** EXERCISE DATA follows **
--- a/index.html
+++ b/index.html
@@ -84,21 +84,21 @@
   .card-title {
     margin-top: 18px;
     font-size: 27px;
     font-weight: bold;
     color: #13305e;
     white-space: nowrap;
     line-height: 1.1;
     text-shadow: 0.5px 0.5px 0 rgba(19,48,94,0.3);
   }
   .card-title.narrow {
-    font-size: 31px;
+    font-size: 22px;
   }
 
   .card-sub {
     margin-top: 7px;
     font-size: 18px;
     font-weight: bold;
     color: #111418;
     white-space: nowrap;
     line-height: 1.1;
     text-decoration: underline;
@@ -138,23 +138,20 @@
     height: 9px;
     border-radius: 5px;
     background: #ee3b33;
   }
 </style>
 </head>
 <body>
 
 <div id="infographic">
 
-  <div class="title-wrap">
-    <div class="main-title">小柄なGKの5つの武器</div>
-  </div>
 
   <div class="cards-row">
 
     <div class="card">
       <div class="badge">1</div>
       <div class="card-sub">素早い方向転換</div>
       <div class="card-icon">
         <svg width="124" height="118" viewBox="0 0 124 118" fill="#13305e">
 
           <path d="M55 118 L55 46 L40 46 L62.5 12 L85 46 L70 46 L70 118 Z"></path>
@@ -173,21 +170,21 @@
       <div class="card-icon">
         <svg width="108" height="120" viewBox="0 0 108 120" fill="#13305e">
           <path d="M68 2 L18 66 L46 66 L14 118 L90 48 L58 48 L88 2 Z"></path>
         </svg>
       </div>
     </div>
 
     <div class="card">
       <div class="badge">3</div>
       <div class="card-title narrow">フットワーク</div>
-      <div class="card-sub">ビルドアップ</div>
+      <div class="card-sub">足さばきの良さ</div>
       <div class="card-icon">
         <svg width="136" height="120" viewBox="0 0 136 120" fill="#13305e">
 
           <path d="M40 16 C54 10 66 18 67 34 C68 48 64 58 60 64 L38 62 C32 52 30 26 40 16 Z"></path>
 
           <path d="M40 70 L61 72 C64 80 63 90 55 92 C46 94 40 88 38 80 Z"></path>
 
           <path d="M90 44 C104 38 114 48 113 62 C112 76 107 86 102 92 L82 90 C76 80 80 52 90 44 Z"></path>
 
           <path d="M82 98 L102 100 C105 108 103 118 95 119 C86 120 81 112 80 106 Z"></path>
** End of EXERCISE DATA **
** EXERCISE DATA follows **
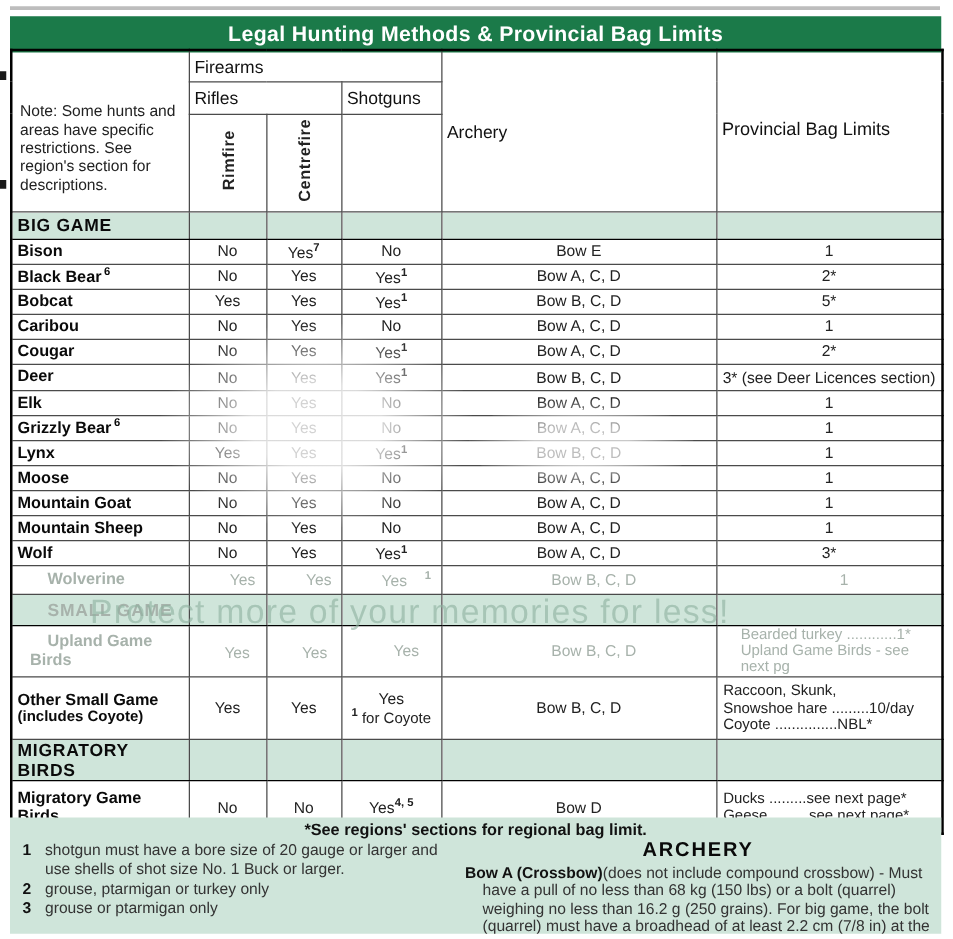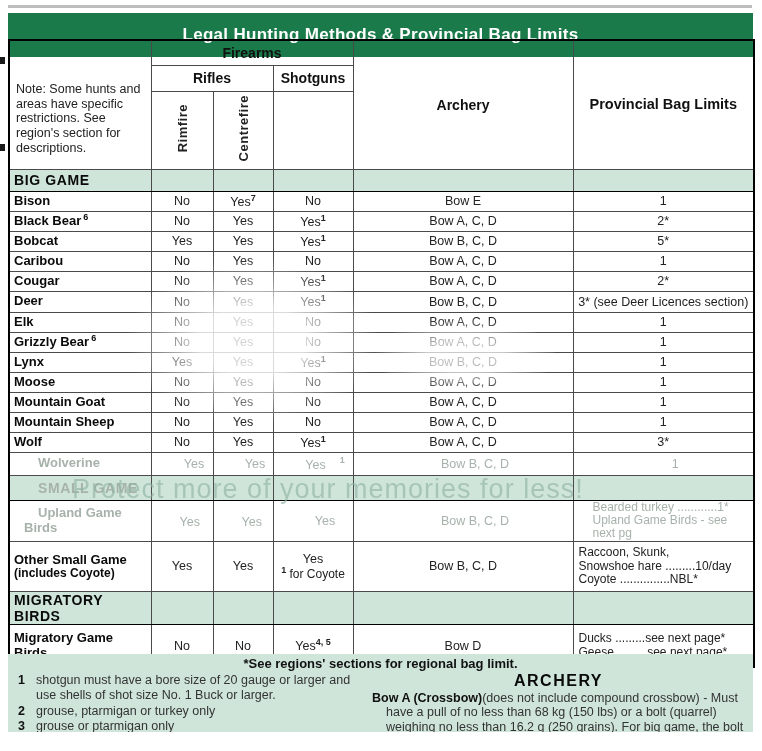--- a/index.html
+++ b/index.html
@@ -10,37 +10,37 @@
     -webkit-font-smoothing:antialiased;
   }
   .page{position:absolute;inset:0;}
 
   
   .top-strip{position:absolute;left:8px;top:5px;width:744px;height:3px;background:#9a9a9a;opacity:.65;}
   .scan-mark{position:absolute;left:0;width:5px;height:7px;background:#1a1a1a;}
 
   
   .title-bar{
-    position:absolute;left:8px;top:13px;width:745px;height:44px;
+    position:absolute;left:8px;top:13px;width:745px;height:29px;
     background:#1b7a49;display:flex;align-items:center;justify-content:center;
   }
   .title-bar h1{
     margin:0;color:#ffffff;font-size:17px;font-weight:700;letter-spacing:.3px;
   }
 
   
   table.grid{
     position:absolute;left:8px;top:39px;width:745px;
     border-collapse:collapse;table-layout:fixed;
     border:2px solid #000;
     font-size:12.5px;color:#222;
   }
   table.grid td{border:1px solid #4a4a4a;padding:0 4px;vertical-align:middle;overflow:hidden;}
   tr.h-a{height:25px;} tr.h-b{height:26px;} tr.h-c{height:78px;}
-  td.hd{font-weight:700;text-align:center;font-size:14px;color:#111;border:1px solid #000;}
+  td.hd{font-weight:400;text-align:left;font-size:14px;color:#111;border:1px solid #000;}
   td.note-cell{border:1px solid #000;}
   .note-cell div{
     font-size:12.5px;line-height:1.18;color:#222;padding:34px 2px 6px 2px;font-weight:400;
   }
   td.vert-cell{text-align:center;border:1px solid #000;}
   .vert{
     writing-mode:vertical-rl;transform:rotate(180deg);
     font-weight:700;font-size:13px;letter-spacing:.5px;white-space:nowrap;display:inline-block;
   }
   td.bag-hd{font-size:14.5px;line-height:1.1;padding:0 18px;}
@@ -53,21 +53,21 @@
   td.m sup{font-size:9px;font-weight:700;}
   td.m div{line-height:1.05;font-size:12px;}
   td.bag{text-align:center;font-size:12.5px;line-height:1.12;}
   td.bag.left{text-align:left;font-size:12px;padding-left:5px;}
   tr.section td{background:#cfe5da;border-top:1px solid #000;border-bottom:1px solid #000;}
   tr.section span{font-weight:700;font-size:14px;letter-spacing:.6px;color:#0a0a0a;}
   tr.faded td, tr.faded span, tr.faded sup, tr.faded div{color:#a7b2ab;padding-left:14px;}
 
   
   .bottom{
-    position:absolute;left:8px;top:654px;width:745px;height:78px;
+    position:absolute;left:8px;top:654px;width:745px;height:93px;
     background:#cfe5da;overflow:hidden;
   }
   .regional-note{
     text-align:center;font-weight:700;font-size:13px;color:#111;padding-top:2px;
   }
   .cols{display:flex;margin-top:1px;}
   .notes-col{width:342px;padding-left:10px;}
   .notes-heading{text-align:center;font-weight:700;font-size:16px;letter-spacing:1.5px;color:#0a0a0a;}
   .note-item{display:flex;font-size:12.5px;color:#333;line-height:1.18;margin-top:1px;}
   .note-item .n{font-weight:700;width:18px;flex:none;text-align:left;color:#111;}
** End of EXERCISE DATA **
**TASK INSTRUCTIONS**: For each line in the records that contains the word "viewBox", make a copy.

**TASK RESULT**:
         <svg width="124" height="118" viewBox="0 0 124 118" fill="#13305e">
         <svg width="108" height="120" viewBox="0 0 108 120" fill="#13305e">
         <svg width="136" height="120" viewBox="0 0 136 120" fill="#13305e">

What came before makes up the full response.